Hamamböcekleri Kelebek Olamaz! Böcekleri Ezin

3 ay içerisinde 1 milyon insanın palalarla vahşice öldürüldüğü Ruanda Soykırımı’nı radyodaki bu slogan başlatmıştı. Yakın tarihin gördüğü en acımasız katliamların yapıldığı bu üç aylık dönem korkunç detaylarla dolu.

Katliamı gerçekleştiren aşırı milliyetçi Hutular silah alacak ekonomik güçleri olmadığı için Çin’den aylar öncesinden tanesi 50 Cent’ten on binlerce palalar sipariş edip aldılar. Palaları Fransız ve Belçika uçakları havadan Hutulara dağıttı. Palalar yetmeyince mızraklar yaptılar.

Katliam sinyaliyle önceden hazırlanan listelerde isimleri bulunan Tutsiler ve ılımlı Hutular öldürülmeye başlandı. Parası olan kurşunla daha acısız bir ölümü satın alabiliyordu. Anne-baba palayla öldürülürken, çocuklarının kurşunla öldürülmesi için yalvarıyordu katliamcılara.

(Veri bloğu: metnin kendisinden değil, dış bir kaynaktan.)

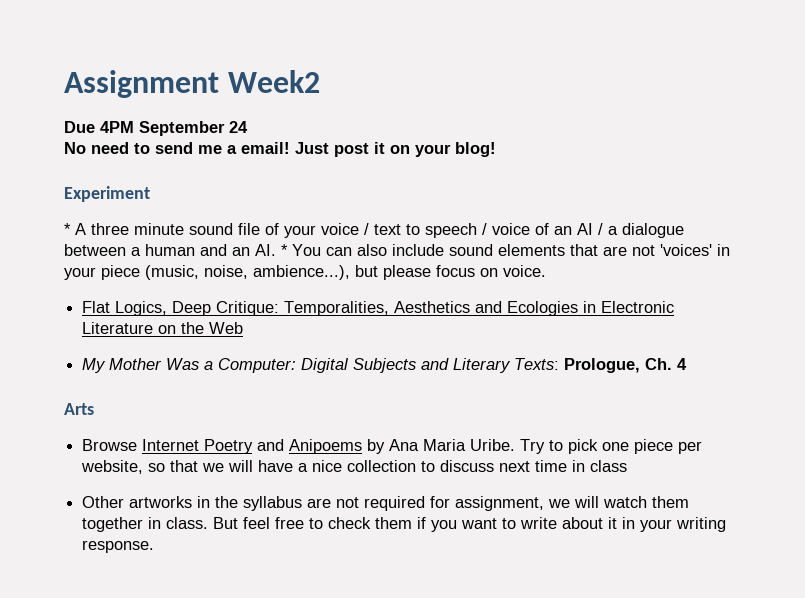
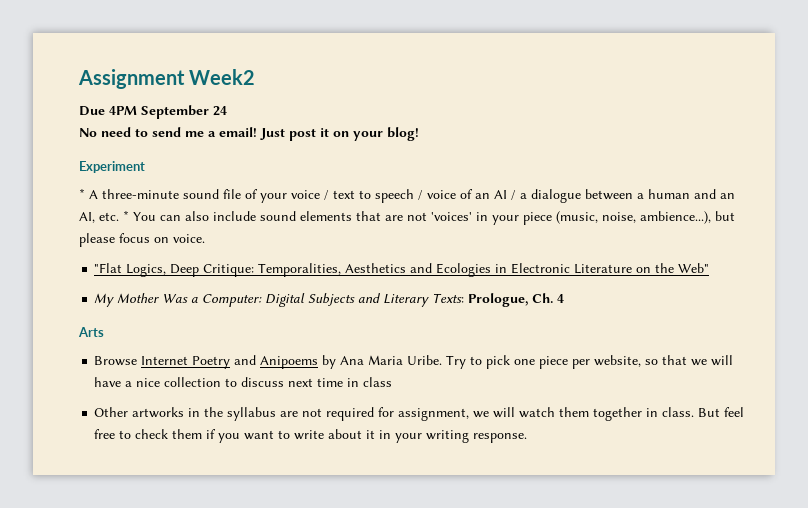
[91,223,184,235] three minute -> [102,189,179,199] three-minute
[255,244,276,256] AI. -> [79,212,119,223] AI, etc.
[82,301,111,313] Flat -> [94,263,123,273] "Flat
[209,322,244,334] Web -> [678,263,710,273] Web"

1 milyona yakın insan öldürüldü. 400 bin civarında kadına tecavüz edildi. Tecavüz edilen kadınlardan yirmi bini doğum yaptı! Hayatta kalanların 75 bini yetim – öksüz, yüz bini 14-21 yaş arası ve 60 bini bebek yaştaydı. Bu insanların aylık geliri ise 8 doların altında…

Ruanda’da hiç sokak köpeği yok. Katliamcılar cesetleri yiyen köpeklere sinirlenip hepsini öldürmüş. Palalarla insan öldürmek yorucu olduğu için, mola verdiklerinde kaçamasınlar diye kurbanların önce aşil tendonları kesildi. Herkes öldürülünce, ölü kadınlara da tecavüz edildi.

BM Barış Gücü de ülkeden ayrılıp gidince katliamın şiddeti insan aklının hayal dahi edemeyeceği yerlere geldi. Ülkede artık ceset koyacak yer kalmadı. Kagere Nehri’nden bir günde 60 bin insanın cesedi kıyıya vurdu. Bu sadece kıyıya vuranların sayısı. Kaybolanlar ayrı.

Düne kadar beraber yediğiniz, sohbet ettiğiniz komşunuz, iş – okul arkadaşınız, sabah elinde pala ile sizi parçalamaya geliyor. Bir Hutu çok samimi olduğu komşu Tutsi aileye Lütfen hemen gidin, sizi ben öldürmek istemiyorum’’ diyor ve ardından evlerini yağmalayıp yakıyor.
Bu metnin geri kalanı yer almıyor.